• Record extracts:
= = = = = = =

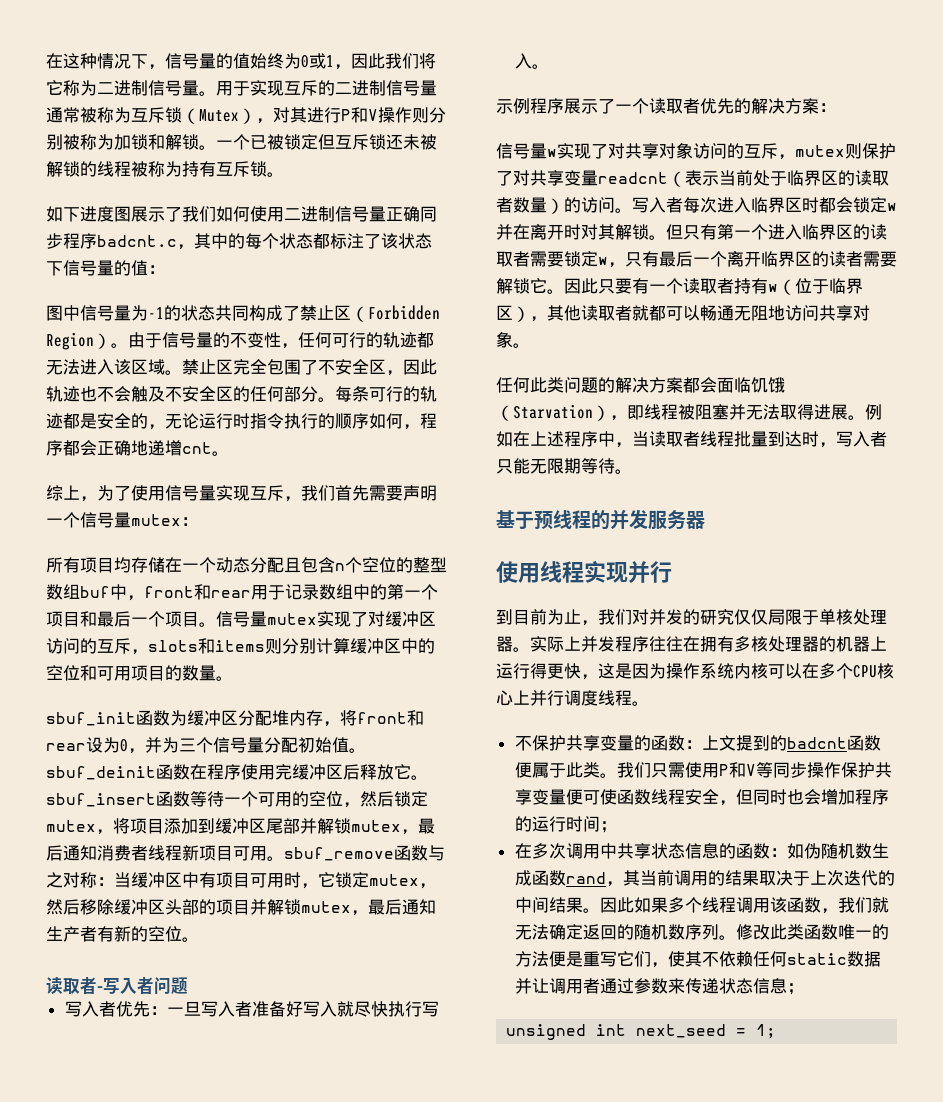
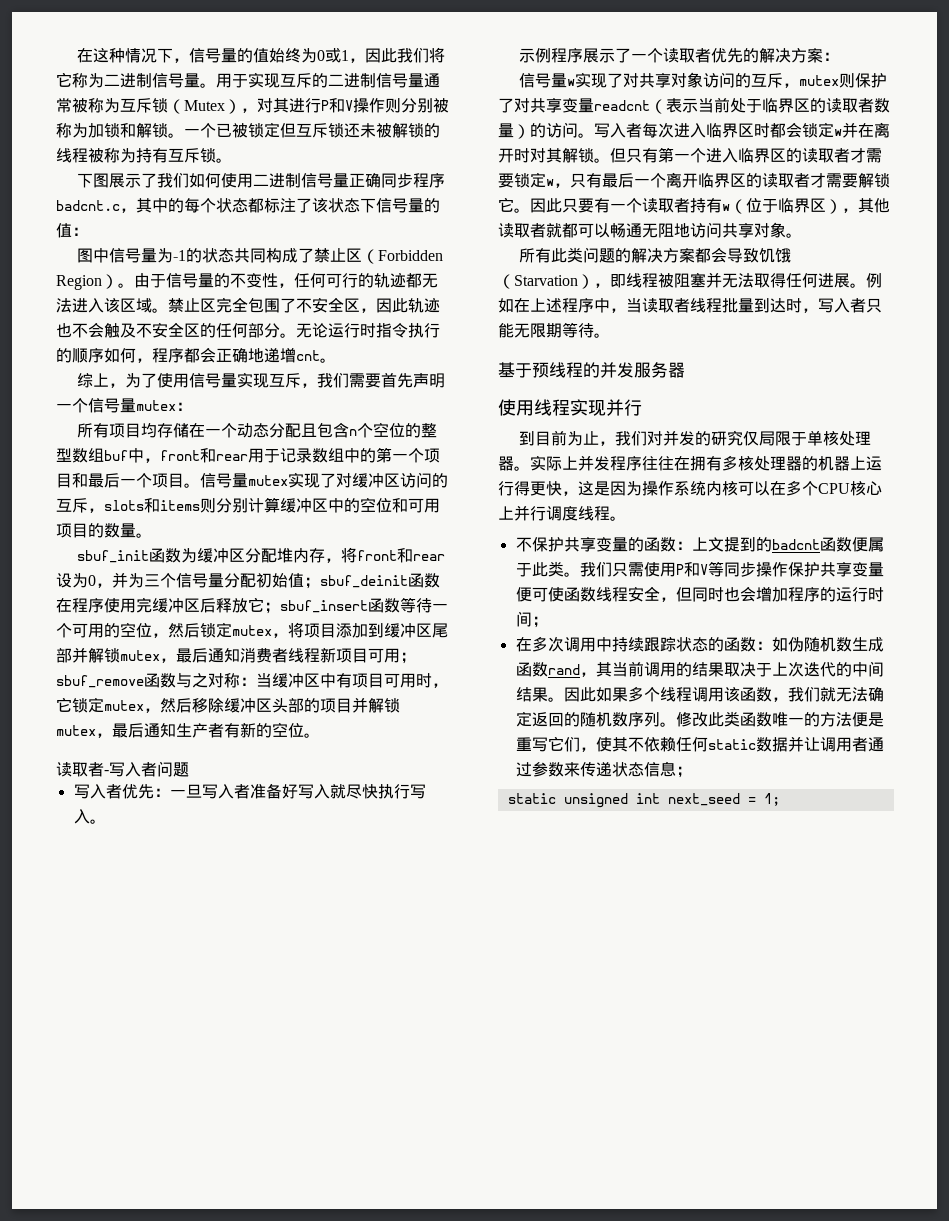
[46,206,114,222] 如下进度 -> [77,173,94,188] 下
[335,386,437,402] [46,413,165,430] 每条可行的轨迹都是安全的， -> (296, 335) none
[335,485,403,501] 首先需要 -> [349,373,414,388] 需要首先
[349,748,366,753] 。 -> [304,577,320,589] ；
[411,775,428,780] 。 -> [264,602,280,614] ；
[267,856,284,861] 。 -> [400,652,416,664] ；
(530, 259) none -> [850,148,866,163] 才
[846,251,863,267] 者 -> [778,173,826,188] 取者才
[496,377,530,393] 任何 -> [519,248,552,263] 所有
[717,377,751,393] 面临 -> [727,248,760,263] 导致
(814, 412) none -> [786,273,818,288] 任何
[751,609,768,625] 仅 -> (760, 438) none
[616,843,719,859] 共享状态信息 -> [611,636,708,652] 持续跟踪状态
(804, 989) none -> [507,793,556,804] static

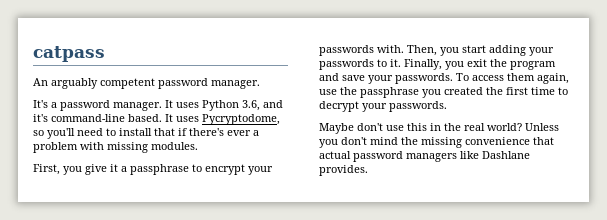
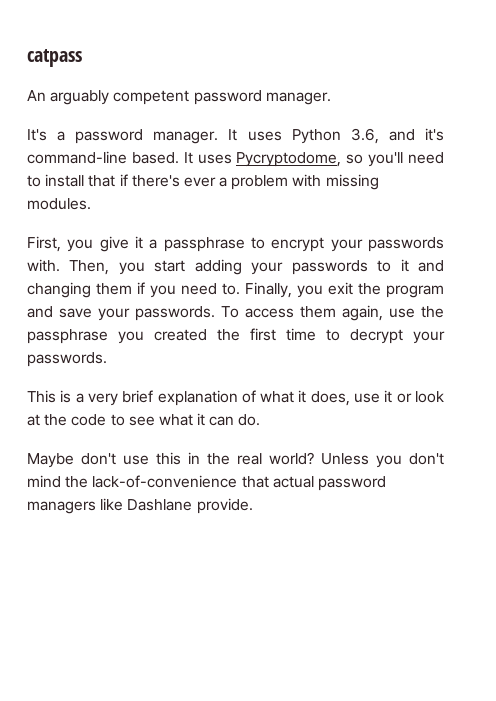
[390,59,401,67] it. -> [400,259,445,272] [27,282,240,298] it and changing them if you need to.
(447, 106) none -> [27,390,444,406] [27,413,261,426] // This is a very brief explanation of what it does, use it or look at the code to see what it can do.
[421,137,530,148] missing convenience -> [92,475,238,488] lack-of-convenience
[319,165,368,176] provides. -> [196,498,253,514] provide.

= = = = = = =

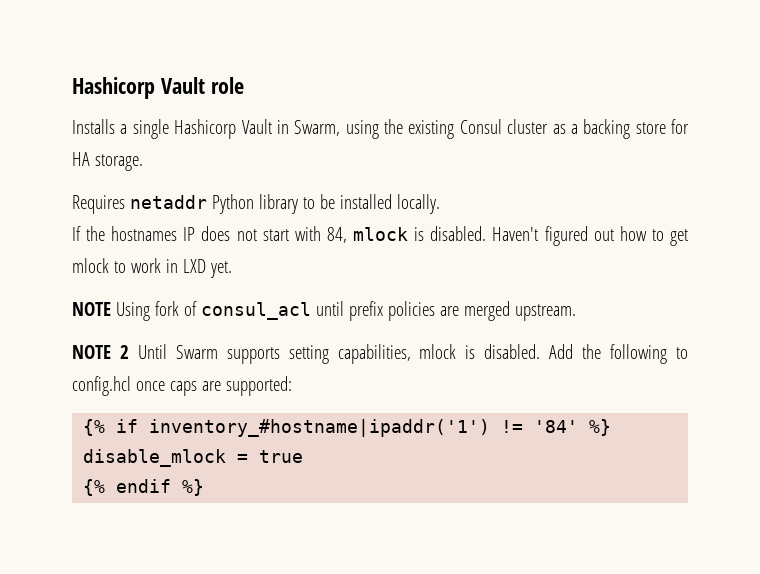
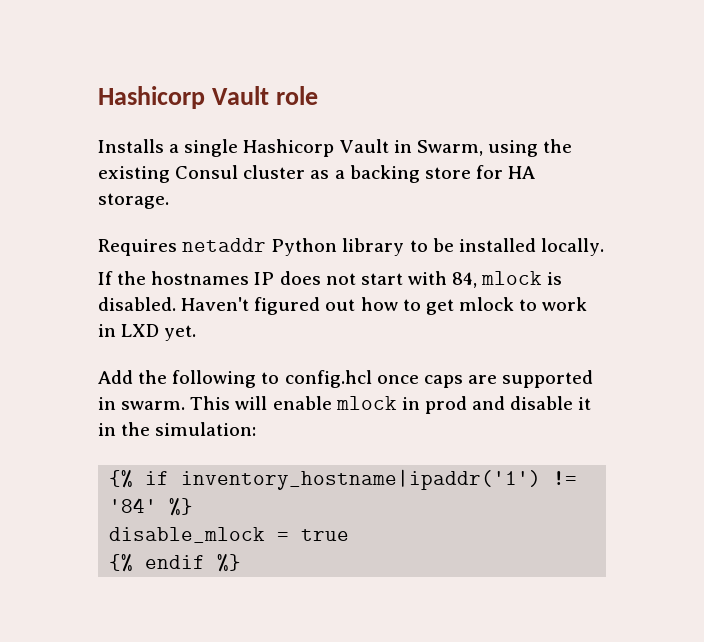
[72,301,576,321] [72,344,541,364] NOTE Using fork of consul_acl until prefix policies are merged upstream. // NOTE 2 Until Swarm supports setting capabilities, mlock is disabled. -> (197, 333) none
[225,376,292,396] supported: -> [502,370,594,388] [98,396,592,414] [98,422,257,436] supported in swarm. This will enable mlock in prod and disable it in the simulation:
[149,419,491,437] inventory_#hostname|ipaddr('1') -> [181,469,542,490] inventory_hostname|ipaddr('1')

= = = = = = =

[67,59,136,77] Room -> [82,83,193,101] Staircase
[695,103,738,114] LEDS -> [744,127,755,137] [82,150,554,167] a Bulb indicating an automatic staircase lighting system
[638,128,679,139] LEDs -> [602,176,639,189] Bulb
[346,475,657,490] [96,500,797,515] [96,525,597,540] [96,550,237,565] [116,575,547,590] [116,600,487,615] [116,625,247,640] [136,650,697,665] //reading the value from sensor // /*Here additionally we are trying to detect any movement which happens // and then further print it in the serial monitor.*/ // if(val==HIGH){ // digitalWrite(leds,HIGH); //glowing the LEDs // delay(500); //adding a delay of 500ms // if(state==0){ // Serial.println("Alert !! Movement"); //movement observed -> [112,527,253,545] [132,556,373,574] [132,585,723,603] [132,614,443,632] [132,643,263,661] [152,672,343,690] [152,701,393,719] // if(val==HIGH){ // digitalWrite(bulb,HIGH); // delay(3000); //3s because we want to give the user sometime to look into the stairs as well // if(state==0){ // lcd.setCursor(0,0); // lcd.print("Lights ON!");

= = = = = = =

• Requirement: Your answer should be the lines of the listing above between the line holding "(447, 106) none" and the line holding "[319,165,368,176] provides. ->", inclusive, restated word for word and alone.

• Answer:
(447, 106) none -> [27,390,444,406] [27,413,261,426] // This is a very brief explanation of what it does, use it or look at the code to see what it can do.
[421,137,530,148] missing convenience -> [92,475,238,488] lack-of-convenience
[319,165,368,176] provides. -> [196,498,253,514] provide.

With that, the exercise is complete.